Introduction

In this post I will describe one possible design for Artificial Wisdom (AW.) This post can easily be read as a stand-alone piece, however it is also part of a series on artificial wisdom. In essence:

Artificial Wisdom refers to artificial intelligence systems which substantially increase wisdom in the world. Wisdom may be defined as “thinking/planning which is good at avoiding large-scale errors,” or as “having good terminal goals and sub-goals.” By “strapping” wisdom to AI via AW as AI takes off, we may be able to generate enormous quantities of wisdom which could help us navigate Transformative AI and The Most Important Century wisely.

TL;DR

This AW design involves using advanced forecasting AI to help humans make better decisions. Such a decision forecasting system could help individuals, organizations, and governments achieve their values while maintaining important side constraints and minimizing negative side effects.

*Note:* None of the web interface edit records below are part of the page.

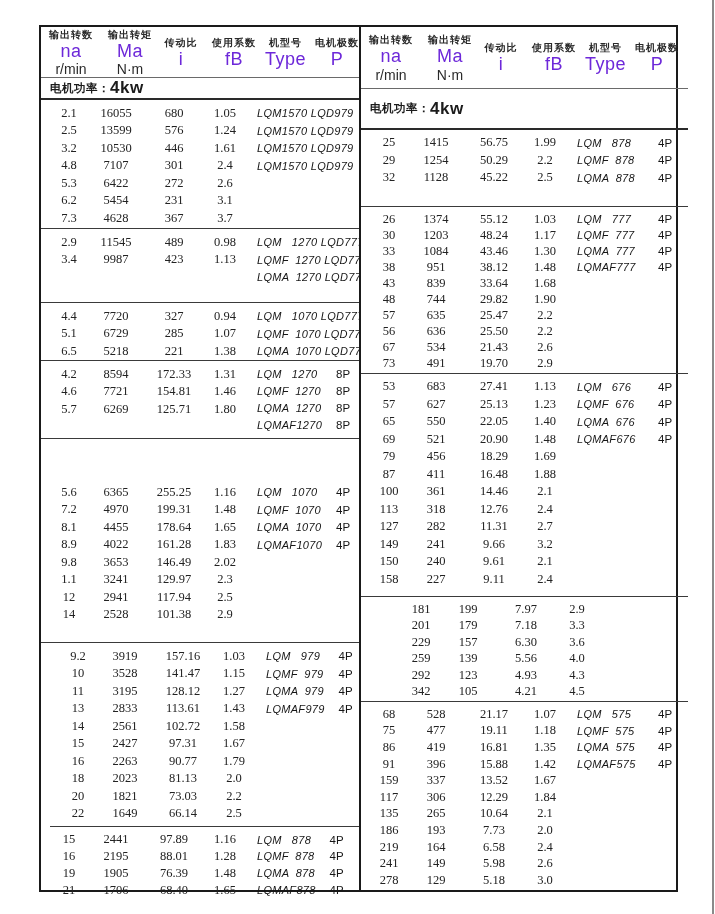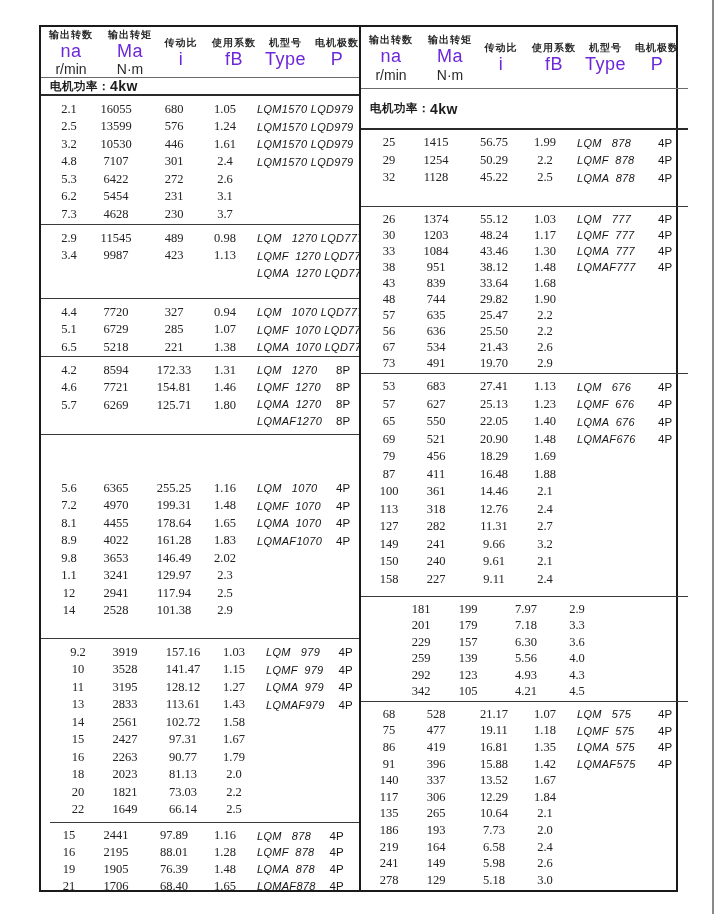--- a/index.html
+++ b/index.html
@@ -23,7 +23,7 @@
   .power{height:41px;box-sizing:border-box;border-bottom:2px solid #2a2a2a;
          display:flex;align-items:center;padding-left:9px;}
   .pw-zh{font-size:11.5px;font-weight:bold;letter-spacing:0.5px;}
-  .pw-val{font-size:14px;font-weight:bold;letter-spacing:0.5px;}
+  .pw-val{font-size:17px;font-weight:bold;letter-spacing:0.5px;}
   
   .blocks{flex:1;display:flex;flex-direction:column;}
   .block{box-sizing:border-box;border-bottom:1.6px solid #3a3a3a;

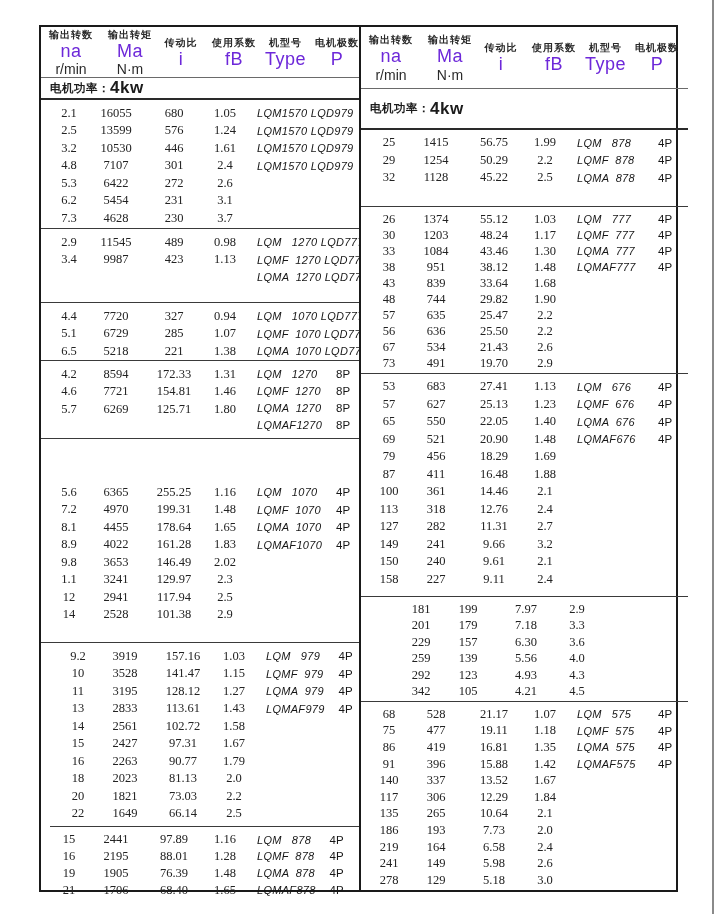--- a/index.html
+++ b/index.html
@@ -124,7 +124,7 @@
               <div class="row">
                 <span class="num">7.3</span>
                 <span class="num">4628</span>
-                <span class="num">230</span>
+                <span class="num">367</span>
                 <span class="num">3.7</span>
               </div>
             </div>

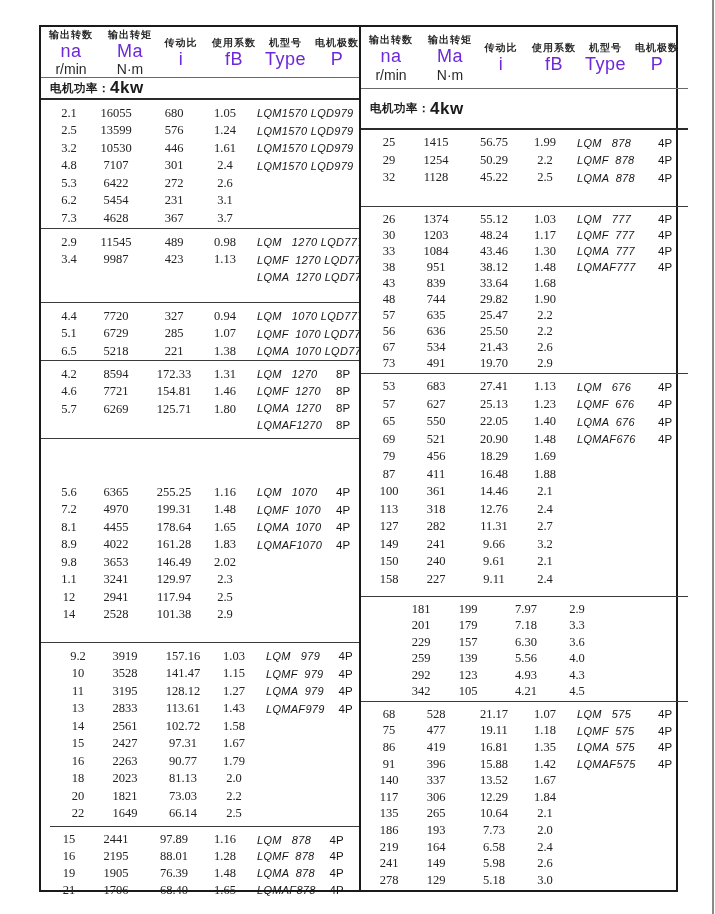--- a/index.html
+++ b/index.html
@@ -766,7 +766,7 @@
                 <span class="num">1.42</span>
               </div>
               <div class="row">
-                <span class="num">140</span>
+                <span class="num">159</span>
                 <span class="num">337</span>
                 <span class="num">13.52</span>
                 <span class="num">1.67</span>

An important feature to include in such AW systems is the ability to accurately forecast even minuscule probabilities of actions increasing the likelihood of catastrophic risks. The system could refuse to answer, attempt to persuade the user against such actions, and the analyses of such queries could be used to better understand the risk humanity is facing, and to formulate counter-strategies and defensive capabilities.

In addition to helping users select good strategies to achieve values or terminal goals, it is possible such systems could also learn to predict and help users understand what values and terminal goals will be satisfying once achieved.

While such technologies seem likely to be developed, it is questionable whether this is a good thing due to potential dual-use applications, for example use by misaligned AI agents; therefore, while it is good to use such capabilities wisely if they arise, it is important to do more research on whether differential technological development of such systems is desirable.

AI Forecasting & Prediction Markets

There has been some buzz lately about the fact that LLM’s are now able to perform modestly-moderately well compared to human forecasters. This has even led Metaculus to host an AI bot forecasting benchmark tournament series with $120,000 in prizes.

I think things are just getting started, and as LLM’s become increasingly good at forecasting, it may soon be possible to automate the work of decision markets, and perhaps even Futarchy.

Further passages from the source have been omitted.